화학공학소재연구정보센터
Canadian Journal of Chemical Engineering, Vol.97, No.12, 3035-3051, 2019
Development of a data-driven fuzzy screening model for enhanced oil recovery methods using an adaptive weighting system
Screening of enhanced oil recovery (EOR) methods is a main prerequisite for EOR planning and design. In this study, an integrated data-driven screening model (DDSM) is developed to improve EOR screening using the combined capabilities of the fuzzy expert approach (FEA) and support vector regression (SVR) techniques.
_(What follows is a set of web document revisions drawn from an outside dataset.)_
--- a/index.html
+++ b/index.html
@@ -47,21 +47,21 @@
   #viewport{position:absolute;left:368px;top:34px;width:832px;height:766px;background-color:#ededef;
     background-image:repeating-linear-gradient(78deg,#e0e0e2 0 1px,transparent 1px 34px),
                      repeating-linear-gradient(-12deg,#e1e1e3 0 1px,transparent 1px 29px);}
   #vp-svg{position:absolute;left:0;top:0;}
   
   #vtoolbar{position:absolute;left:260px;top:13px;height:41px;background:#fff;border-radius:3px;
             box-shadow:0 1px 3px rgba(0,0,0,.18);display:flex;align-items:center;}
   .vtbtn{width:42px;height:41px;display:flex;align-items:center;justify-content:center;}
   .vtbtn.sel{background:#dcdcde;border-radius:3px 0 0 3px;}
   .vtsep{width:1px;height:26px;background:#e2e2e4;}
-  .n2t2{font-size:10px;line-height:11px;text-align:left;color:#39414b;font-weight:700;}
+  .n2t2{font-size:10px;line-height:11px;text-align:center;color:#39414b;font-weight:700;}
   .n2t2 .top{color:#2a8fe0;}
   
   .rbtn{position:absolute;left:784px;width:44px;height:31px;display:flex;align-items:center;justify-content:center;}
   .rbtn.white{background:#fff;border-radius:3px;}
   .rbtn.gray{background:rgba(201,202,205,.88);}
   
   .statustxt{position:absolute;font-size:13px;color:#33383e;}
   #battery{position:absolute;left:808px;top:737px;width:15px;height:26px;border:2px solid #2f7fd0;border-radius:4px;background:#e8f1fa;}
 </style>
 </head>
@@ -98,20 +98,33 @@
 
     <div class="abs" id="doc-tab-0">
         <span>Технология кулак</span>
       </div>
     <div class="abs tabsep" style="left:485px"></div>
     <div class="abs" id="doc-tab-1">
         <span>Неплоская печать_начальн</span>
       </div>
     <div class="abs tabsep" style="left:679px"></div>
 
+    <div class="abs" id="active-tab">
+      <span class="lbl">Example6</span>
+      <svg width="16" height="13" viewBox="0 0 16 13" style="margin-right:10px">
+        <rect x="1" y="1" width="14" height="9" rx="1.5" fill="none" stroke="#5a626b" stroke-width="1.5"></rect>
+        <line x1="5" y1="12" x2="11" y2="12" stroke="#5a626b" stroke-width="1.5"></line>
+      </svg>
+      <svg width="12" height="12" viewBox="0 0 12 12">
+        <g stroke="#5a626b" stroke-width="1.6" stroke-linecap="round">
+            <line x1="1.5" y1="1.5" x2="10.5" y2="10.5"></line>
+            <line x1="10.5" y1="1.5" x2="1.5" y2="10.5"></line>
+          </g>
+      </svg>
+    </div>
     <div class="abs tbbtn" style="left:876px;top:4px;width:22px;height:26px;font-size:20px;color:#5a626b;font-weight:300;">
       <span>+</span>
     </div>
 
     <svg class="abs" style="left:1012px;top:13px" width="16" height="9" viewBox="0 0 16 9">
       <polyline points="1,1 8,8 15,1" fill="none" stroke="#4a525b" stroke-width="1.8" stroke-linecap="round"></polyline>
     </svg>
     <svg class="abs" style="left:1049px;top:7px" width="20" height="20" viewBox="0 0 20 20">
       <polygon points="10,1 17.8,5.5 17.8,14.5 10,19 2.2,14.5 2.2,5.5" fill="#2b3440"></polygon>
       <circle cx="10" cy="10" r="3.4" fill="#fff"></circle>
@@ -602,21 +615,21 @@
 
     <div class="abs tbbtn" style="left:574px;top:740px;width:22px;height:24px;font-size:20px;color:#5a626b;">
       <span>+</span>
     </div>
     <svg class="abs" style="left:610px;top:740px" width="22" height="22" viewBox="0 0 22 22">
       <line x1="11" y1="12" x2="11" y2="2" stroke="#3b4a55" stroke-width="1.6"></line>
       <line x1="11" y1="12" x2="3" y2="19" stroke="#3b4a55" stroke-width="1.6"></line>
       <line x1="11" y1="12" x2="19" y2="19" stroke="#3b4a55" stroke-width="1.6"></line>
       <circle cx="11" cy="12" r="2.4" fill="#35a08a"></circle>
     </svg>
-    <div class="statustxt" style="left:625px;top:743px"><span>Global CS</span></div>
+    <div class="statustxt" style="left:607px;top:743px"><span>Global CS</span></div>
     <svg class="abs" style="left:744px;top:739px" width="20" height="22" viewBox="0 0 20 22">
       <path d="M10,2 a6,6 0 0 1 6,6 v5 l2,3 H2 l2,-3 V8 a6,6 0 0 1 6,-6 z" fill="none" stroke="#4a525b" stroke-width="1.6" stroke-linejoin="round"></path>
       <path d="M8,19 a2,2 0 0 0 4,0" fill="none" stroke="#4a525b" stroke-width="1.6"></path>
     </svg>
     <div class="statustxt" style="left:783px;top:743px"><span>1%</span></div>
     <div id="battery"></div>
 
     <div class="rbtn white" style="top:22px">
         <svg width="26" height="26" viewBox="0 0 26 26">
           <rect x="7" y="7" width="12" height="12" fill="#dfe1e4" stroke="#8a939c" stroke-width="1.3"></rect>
In this study, EOR field data from the past 40 years were reviewed to generate an updated and reliable EOR criteria table as a basis to construct a fuzzy screening model. The DDSM was evaluated to determine the quantitative screening and ranking of EOR methods using seven field datasets, including the fast forecasting of the nominated EOR methods. In order to improve screening performance, a fuzzy model was integrated using 4 SVR models to predict the adaptive weights of the screening parameter for decision making. The SVR models can predict the recovery factor (RF) of EOR methods including gas, chemical, steam, and combustion to calculate the adaptive effective weight of the screening parameters. The SVR models were trained with datasets generated from simulations of the EOR process. The absolute average error (AAE) of the SVR models from the simulation varied within the range of 0.078-0.095 for the prediction of the RF. The DDSM results were compatible to the data published in other literature. In addition, the developed model can provide comparable results to common screening software. The results showed improvements due to the adaptive weighting system on the EOR methods' screening for the studied reservoirs relative to the fuzzy engine with constant weights. The presented integrated model can guide the screening process to select the efficient EOR method in practical applications.